**Material provided**
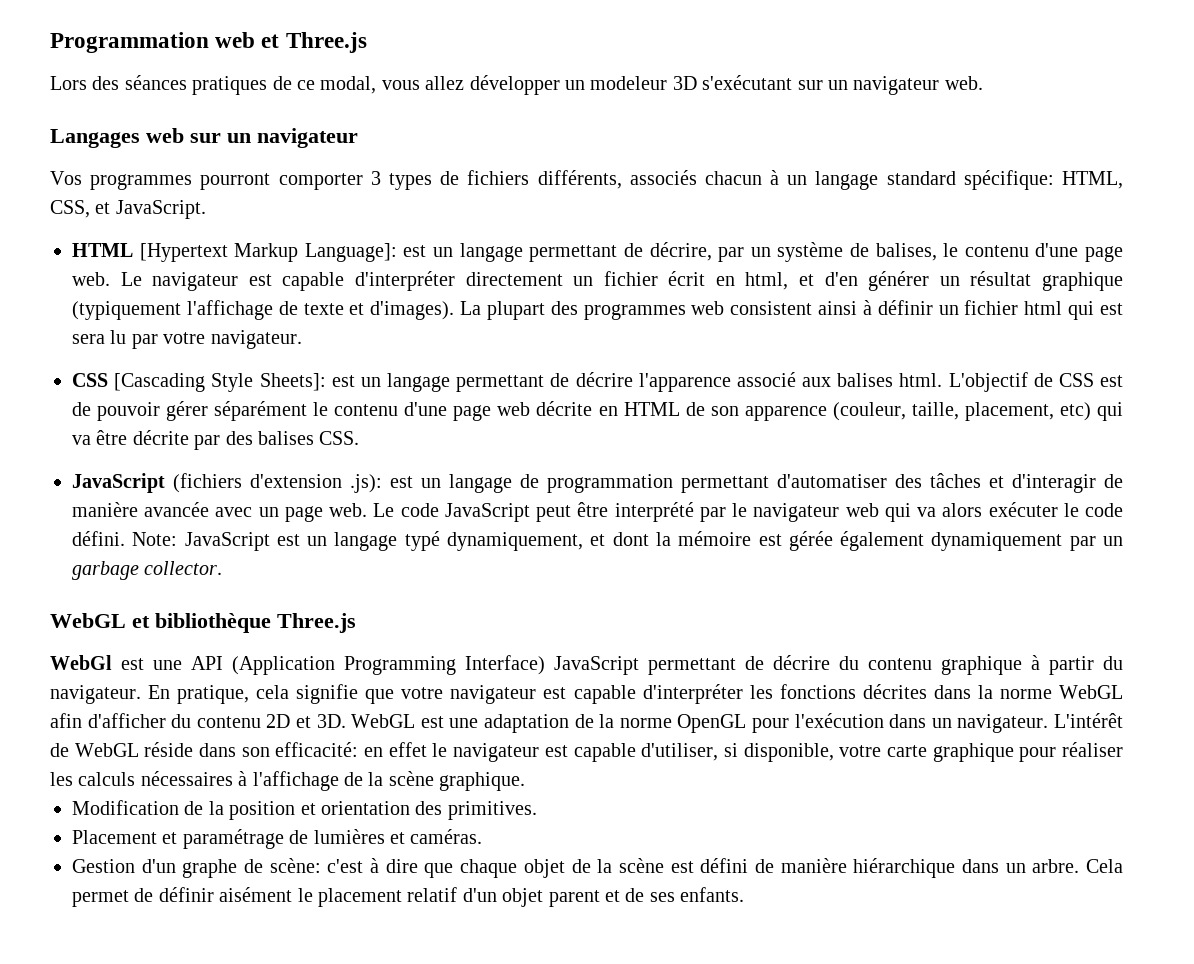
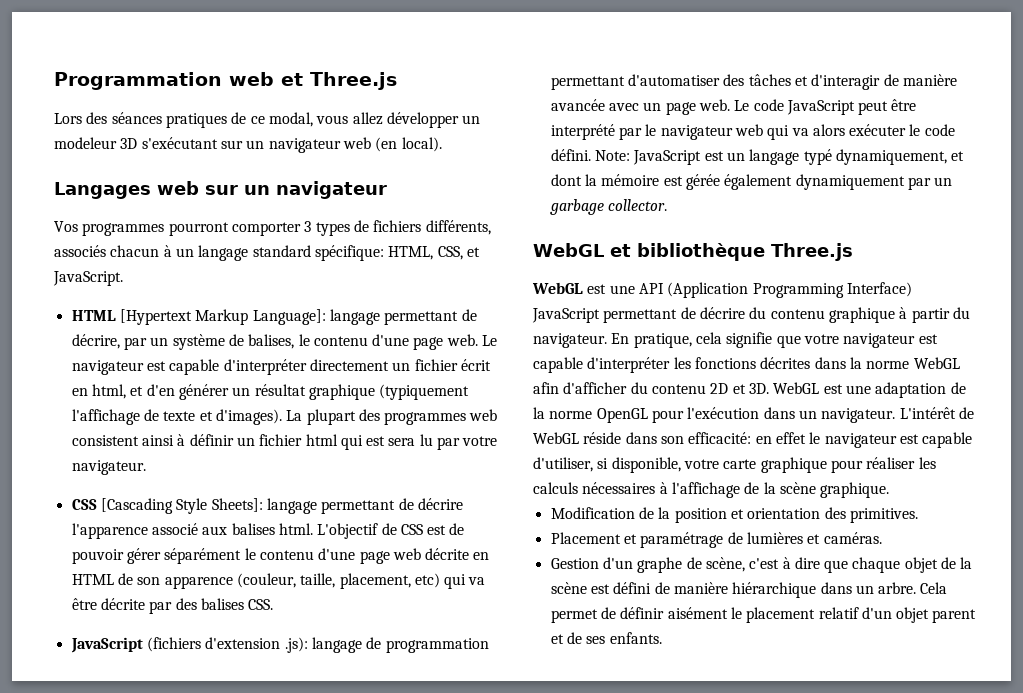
[944,76,983,90] web. -> [342,137,442,152] web (en local).
[403,245,454,257] est un -> (326, 317) none
[331,375,381,387] est un -> (263, 505) none
[390,476,441,488] est un -> (308, 645) none
[50,655,112,670] WebGl -> [532,282,583,294] WebGL
[269,858,321,873] scène: -> [705,557,745,572] scène,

**Instructions to follow**
Output only the lines from the one that contains "[390,476,441,488] est un -> (308, 645) none" through the final line of the records, exactly as given.

**Answer space**
[390,476,441,488] est un -> (308, 645) none
[50,655,112,670] WebGl -> [532,282,583,294] WebGL
[269,858,321,873] scène: -> [705,557,745,572] scène,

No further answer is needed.